Data Value in Insurance: Three Factors to Consider for Competitive Advantage
Data has become a hot topic for insurers over the past few years. While I think it is normal that insurers focus more on data and analytics, I don’t think it is a surprise to observe this trend. Indeed, the insurance business has always been about identifying relevant data, turning it into valuable information and making optimal business decisions using this information for instance in customer segmentation, pricing, underwriting and so on. So, how can we explain the current growing interest in data and analytics? We believe that there are three factors at play.
1. Extracting value from new data sources
Today, insurers can tap into multiple sources of customer and risk relevant data and this was not the case 10 years ago. In contrast to their traditional approach of collecting customer data internally, insurers are now able to acquire and exploit external data sources with or without their customers’ consent.
How important do you think leveraging the following data sources is nowadays for insurance businesses (underwriting, sales, customer experience)? (In % of respondents; n=144)

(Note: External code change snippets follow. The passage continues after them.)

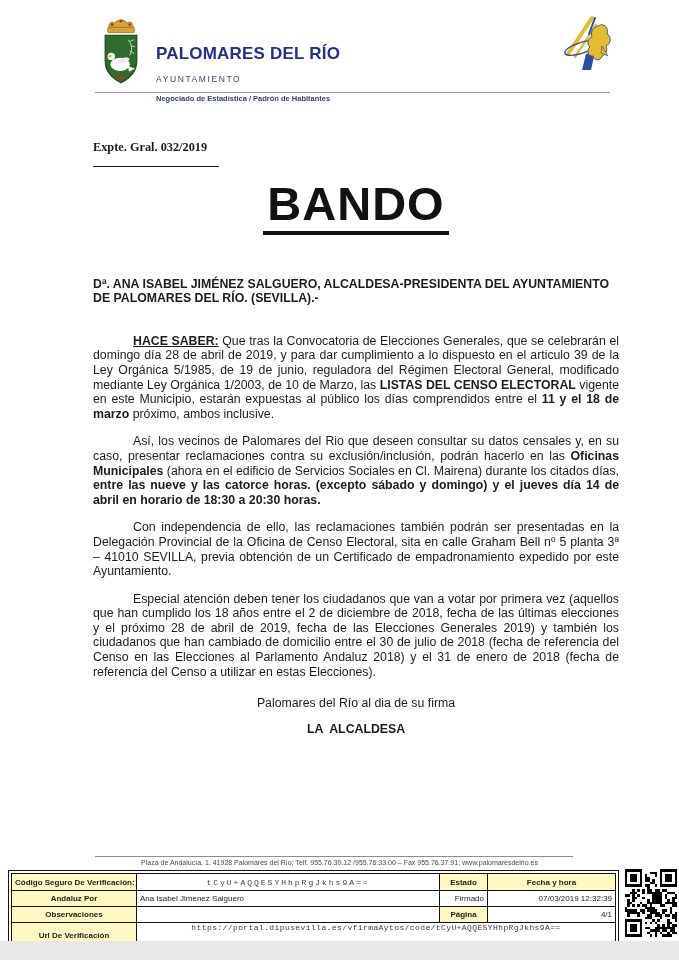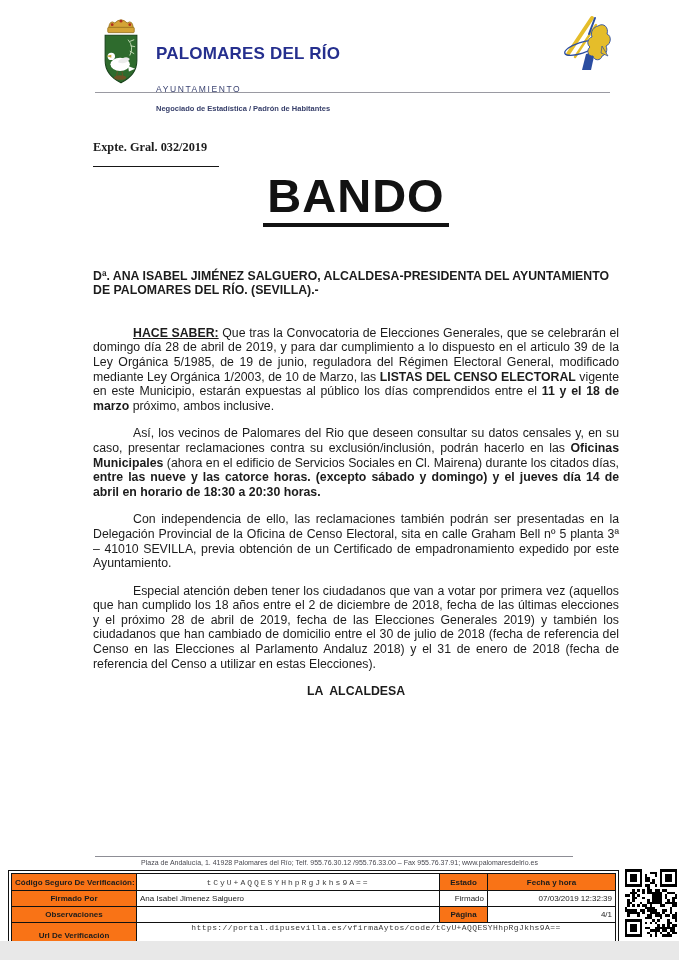"AYUNTAMIENTO" .muni-sub { margin-top: 20px -> 10px }
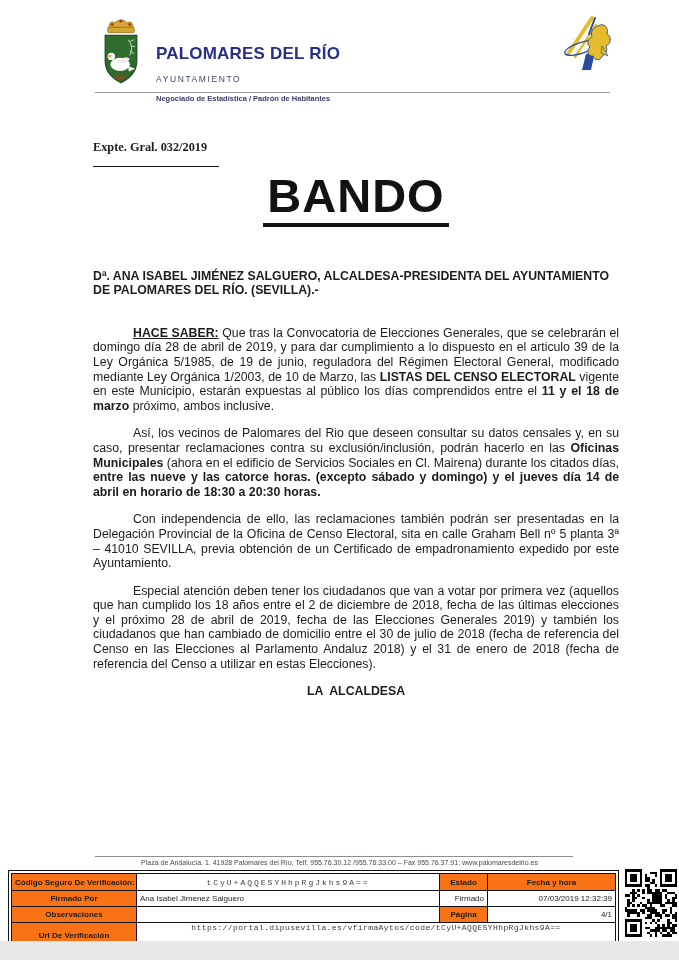"BANDO" .bando-wrap { margin-top: 4px -> 12px }
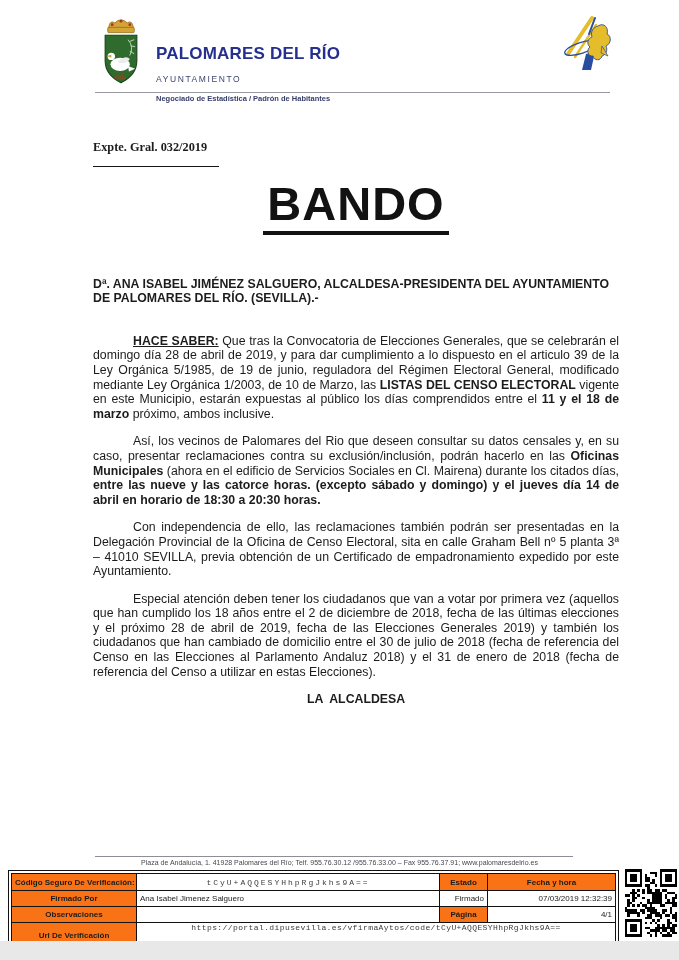"Palomares del Río al dia" div.firma-place { html: none -> <div>Palomares del Río al dia de su firma</div> }
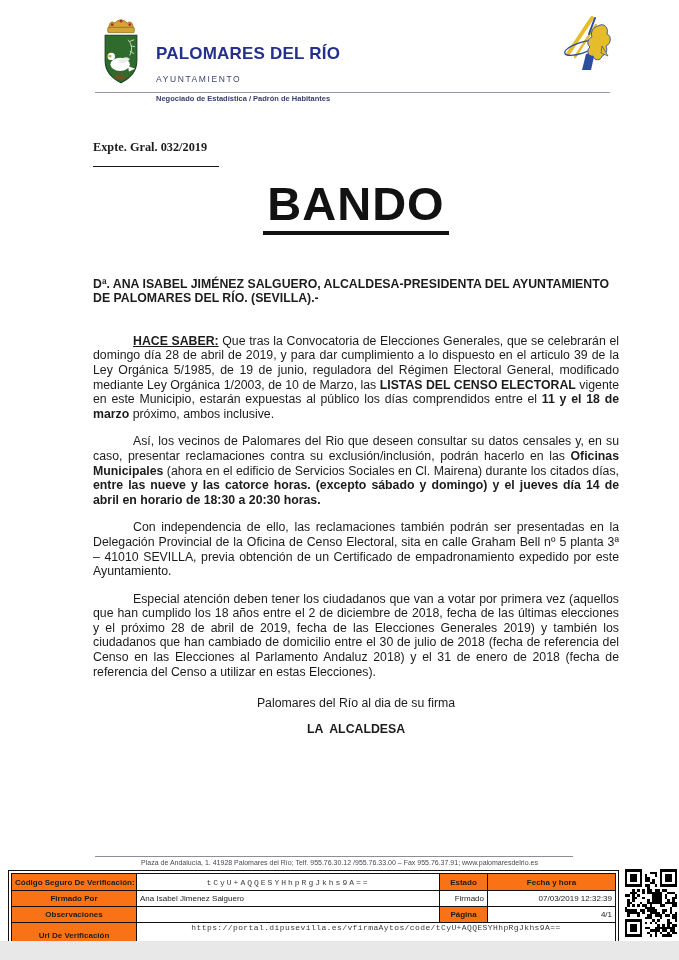"Código Seguro De Verificación:" td.lbl { background: #f97316 -> #fef9c3 }
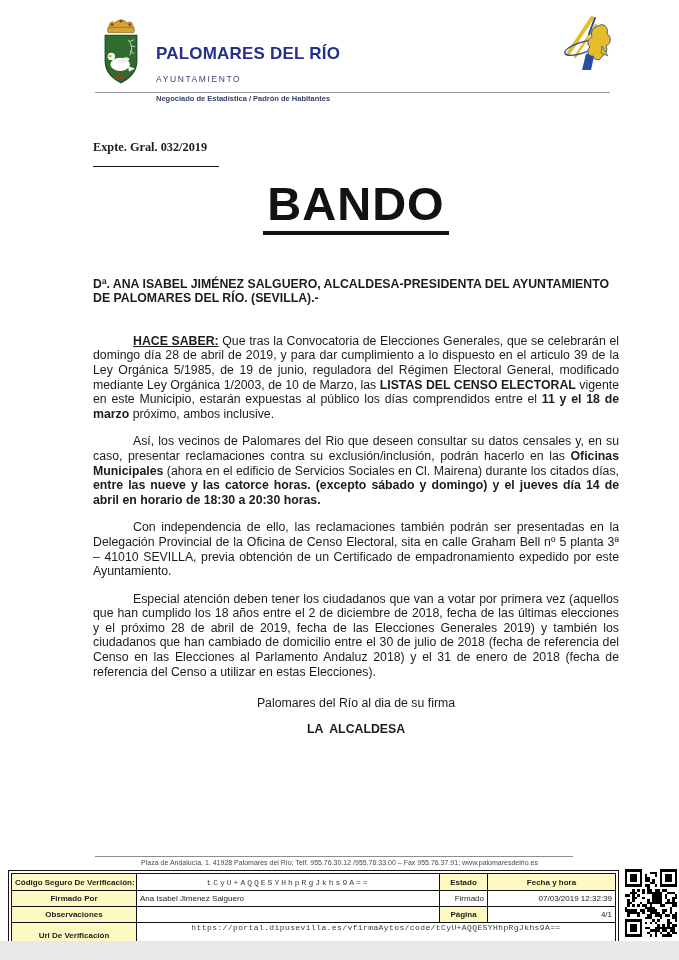"Firmado Por" td.lbl { text: Firmado -> Andaluz }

Source: Leveraging Consumer Data and Smart Technologies in Insurance: Mind the Gap!, Celent, January 2017
The challenge faced by insurers is not solely about the type of data used, but also how they plan to integrate any new external data sourced into their current systems and business processes. Typical questions that need to be addressed include: Do you need to work with data aggregators or specific IT vendors who can complement their internal data with additional data sources? Do you need to transform the relationship you have with customers about their data, and explore ways to make it easier for them to share it with you through app permissions and devices (such as activity trackers, exercise data, health data, etc.)? Do you need to rethink IT architecture to allow for external data sources integration? Are there regulations that you have to comply with to leverage certain types of data? Where do you choose to draw line on transparency with how data is being used for improving the offer versus identifying fraud?
2. Becoming proficient in new modelling techniques and tools
There are a multitude of technology choices from which insurers can make a better job of analysing data. At Celent, we have observed a growth in the number of vendors offering tools and expertise in data analytics targeted to financial services and particularly insurers. Simply, for our purposes, we categorize them as either: data storage, data quality, reporting, data visualisation, artificial intelligence and advanced analytics (see: Data Vendors in Insurance: A Snapshot).
Even since writing this report, we’ve witnessed a further increase in the supply. Not only are technology solutions becoming more numerous but they are also becoming more specialized, offering sophistication in machine learning, logical reasoning, live field testing, etc. These new more specialized solutions are fast becoming a source of competitive advantage. Notably, they allow insurers to make more informed and relevant decisions around sales and marketing, pricing, underwriting, claims fraud mitigation and other domains.
So, in addition to the question of how to integrate external data, there is also the question of which technologies and tools to use in order to transform data into valuable information – in a market of solutions that are expanding.
Furthermore, on top of this, insurers also need to consider the crucial human element – that is, what new internal skills and capabilities do you need to build or source in order to take full advantage of the data opportunity? And, how do you stay ahead of market developments?
3. Acting with speed
There is another factor required to help an insurer gain competitive advantage through data and analytics, and that is ‘speed’. This may be the most critical factor of all. The days of batch processing are over and we are fast entering a world of temporary advantage where the time value of data may need to be measured in nano-seconds. Real-time fraud detection and aggregator-led dynamic pricing are two such areas where speed is already critical today.
Insurers should increasingly expect a world where sophisticated modelling technologies are cheap and easily accessible. In such a world, exploiting all sorts of data, wherever it comes from, becomes a “must have” for doing business. Massive compute power is now available to the smallest new market entrant within minutes through cloud technologies and automation. Size and scale is no longer the advantage that it once was.
Overall, insurers need to think about their data strategy keeping in mind these three factors and trying to anticipate the direction that the market will take. Of course, there are many more detailed questions behind these three factors (I have just listed a few of them here). As the technology quickly evolves, there is no alternative to taking the time to carefully identify the challenges involved and determine the necessary actions to invest finite resources and time when it comes to data.